The first element 5 and the second element 6 are disposed so as to face each other so that the solenoid coil-shaped portions of the mutual winding portions 5b and 6b coincide with the central axis. For example, when the current A ₁ flows through the first element 5, the magnetic flux B ₂ interlinking from the winding part 5 b into the winding part 6 b is made to face the coil alignment direction. The current A ₂₂ that is about to flow to the winding portion 6b by the induced electromotive force generated by B ₂ in the winding portion 6b, and the magnetic flux B _{1 that} is linked from the main loop portion 5a to the main loop portion 6a are supplied to the main loop portion 6a. The current A ₂₁ that is about to flow to the main loop portion 6 a by the induced electromotive force to be generated is provided in the opposite direction to have the same magnitude. Since the magnitude of the magnetic flux B ₂ is determined by the area surrounded by the winding portions 5b and 6b and the number of turns, the relationship can be easily obtained by adjusting the number of turns.

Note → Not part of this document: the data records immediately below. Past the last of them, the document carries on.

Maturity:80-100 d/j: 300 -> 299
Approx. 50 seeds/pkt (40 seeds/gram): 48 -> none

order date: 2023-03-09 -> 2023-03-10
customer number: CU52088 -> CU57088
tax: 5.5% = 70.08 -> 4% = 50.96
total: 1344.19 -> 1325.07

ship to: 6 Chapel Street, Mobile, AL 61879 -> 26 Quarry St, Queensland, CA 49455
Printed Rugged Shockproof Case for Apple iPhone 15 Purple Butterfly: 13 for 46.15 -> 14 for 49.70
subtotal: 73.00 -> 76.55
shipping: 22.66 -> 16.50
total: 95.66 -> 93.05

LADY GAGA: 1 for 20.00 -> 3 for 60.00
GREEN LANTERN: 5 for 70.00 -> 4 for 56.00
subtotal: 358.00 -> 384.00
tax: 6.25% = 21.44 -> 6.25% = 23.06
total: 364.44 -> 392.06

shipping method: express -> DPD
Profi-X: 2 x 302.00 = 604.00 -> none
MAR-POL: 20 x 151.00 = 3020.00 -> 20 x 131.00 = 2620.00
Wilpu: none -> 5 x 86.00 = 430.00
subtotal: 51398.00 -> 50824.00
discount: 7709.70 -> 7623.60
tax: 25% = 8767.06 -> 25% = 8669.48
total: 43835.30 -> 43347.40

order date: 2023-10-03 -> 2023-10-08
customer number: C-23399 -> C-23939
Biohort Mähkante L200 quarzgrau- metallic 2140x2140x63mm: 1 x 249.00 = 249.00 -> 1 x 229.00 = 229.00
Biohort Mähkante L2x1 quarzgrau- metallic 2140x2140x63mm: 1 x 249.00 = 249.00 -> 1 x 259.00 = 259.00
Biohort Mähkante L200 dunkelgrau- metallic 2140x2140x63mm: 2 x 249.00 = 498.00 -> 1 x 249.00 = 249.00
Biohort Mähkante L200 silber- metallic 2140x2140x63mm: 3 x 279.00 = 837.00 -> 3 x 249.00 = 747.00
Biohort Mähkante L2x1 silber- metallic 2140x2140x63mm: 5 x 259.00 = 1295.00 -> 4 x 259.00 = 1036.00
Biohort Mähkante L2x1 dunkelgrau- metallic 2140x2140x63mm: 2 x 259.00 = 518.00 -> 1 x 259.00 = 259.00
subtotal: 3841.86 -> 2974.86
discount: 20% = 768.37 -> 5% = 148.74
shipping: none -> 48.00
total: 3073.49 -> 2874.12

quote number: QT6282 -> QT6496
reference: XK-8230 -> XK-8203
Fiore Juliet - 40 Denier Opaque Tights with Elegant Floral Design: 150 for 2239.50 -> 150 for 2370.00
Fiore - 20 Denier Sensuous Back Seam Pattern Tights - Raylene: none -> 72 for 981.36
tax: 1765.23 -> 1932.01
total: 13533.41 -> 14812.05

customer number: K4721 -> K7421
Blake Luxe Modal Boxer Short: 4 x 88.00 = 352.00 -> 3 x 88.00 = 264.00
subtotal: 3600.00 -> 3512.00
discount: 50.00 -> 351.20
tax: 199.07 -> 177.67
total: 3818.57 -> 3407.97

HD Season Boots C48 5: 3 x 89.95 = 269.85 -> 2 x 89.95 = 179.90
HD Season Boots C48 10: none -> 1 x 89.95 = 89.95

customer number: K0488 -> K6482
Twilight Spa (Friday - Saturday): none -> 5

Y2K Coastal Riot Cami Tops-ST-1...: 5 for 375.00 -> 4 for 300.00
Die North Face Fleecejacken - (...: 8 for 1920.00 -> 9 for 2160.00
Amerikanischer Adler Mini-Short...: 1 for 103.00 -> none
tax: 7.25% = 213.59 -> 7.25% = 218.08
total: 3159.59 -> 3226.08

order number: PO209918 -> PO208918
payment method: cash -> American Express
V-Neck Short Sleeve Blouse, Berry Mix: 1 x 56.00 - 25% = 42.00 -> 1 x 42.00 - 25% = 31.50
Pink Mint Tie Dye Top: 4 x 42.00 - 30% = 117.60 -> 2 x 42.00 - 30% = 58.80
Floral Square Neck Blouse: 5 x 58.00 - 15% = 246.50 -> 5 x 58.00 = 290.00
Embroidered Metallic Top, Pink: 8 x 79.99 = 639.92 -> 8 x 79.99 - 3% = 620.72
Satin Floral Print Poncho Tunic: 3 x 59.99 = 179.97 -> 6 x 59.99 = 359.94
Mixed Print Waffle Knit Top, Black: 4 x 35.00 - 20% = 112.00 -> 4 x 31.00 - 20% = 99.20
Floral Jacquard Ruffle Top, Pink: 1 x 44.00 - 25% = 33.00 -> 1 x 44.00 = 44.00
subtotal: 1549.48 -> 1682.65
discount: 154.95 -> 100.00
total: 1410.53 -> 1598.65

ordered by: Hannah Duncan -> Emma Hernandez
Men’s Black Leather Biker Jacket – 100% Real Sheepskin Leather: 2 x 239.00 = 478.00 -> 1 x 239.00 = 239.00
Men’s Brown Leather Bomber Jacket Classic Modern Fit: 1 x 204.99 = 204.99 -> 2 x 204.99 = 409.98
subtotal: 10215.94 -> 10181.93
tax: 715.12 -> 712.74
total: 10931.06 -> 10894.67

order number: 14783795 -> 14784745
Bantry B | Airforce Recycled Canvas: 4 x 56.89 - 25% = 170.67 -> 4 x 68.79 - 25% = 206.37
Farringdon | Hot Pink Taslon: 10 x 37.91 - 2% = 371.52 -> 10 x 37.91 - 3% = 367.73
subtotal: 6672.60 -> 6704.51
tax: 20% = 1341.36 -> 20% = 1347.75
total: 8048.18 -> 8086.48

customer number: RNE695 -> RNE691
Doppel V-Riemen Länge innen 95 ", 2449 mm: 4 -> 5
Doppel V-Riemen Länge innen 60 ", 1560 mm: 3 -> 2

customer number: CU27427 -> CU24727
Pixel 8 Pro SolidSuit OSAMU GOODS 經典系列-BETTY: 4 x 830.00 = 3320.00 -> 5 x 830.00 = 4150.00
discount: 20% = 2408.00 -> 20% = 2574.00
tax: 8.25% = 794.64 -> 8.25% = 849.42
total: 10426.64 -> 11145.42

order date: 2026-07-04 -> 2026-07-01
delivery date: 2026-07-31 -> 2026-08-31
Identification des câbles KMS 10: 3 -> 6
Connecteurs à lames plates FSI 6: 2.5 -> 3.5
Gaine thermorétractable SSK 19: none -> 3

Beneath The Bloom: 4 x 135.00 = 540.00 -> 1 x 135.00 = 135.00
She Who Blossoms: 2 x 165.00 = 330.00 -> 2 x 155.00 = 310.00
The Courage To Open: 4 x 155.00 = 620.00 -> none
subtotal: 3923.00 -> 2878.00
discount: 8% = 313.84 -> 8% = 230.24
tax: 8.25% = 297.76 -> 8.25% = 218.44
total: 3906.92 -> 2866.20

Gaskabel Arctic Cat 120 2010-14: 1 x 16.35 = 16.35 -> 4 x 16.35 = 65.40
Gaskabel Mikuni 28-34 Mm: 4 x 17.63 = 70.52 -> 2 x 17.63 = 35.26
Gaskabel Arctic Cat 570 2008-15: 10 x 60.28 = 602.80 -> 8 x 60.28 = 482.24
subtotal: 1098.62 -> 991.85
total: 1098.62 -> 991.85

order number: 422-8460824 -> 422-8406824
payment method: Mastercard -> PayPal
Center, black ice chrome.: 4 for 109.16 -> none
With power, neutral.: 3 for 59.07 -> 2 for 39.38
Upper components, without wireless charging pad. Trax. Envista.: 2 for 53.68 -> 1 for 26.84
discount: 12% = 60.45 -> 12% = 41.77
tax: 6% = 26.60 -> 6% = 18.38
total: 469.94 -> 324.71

  As described in the first embodiment, the winding portion 5b and the winding portion 6b do not have to be strictly in the above relationship, and the first element 5 and the second element 6 are the entire coil. In this case, it is only necessary that the sum of the magnetic fields interlinked with the other coil among the magnetic fields generated when a current flows through one coil is zero.

  According to the present embodiment, the effect substantially similar to that of the first embodiment can be obtained, and the counter electromotive force inducing section for inducing the counter electromotive force is configured by the solenoid coil-shaped winding sections 5b and 6b. Since the size of the electromotive force can be ensured by the number of turns, the size of the case of the division / connection portion can be further reduced. Moreover, it can adjust easily by changing the number of turns.

  FIG. 10 is a perspective view for explaining the shape of the dividing / connecting portion of the coil device according to the fourth embodiment of the present invention. In FIG. 10, the first element 7 has two main loop portions 7 a formed as parallel patterns and a winding formed by being wound in a solenoid coil shape, as in the third embodiment. Although the part 7b (first counter electromotive force inducing part) is included, the winding part 7b is formed with one turn.

  Similarly to the third embodiment, the second element 8 also has two main loop portions 8a formed as parallel patterns, and a winding portion 8b (a first winding portion formed by winding in a solenoid coil shape). 2), the winding portion 8b is formed with one winding.

  The first element 7 and the second element 8 of the present embodiment can perform substantially the same operation as that of the third embodiment, and can obtain substantially the same effect.

  By the way, in the said Examples 1-4, although the decoupling of two adjacent elements was demonstrated, when using many coils, it is necessary to decouple also about two elements which are not adjacent. In the fifth embodiment, therefore, decoupling of elements that are not adjacent to each other will be described.

  FIG. 11A is a side view of a head coil device different from the head coil device shown in the first embodiment. The head coil device 71 can be divided into an upper coil device 71A and a lower coil device 71B. The element 72 is adjacent to the element 73, and both are decoupled by providing an overlapping portion. The element 73 is also adjacent to the element 74, and both are decoupled by providing an overlapping portion. The element 73 forms a loop by connecting the upper portion 73A and the lower portion 73B at two locations by the electrical connector 75 when the head coil device 71 is closed.

  The element 72 has a decoupling main loop portion 72a and a decoupling sub loop portion 72b, and the element 74 has a decoupling main loop portion 74a and a decoupling sub loop portion 74b. As shown in FIG. 11B, the decoupling sub-loop portion 72b is provided so as to intersect with the decoupling main loop portion 72a, and is provided to face the decoupling sub-loop portion 74b. Thus, the decoupling of the non-adjacent element 72 and element 74 can be performed by making the decoupling sub-loop part 72b and the decoupling sub-loop part 74b face each other.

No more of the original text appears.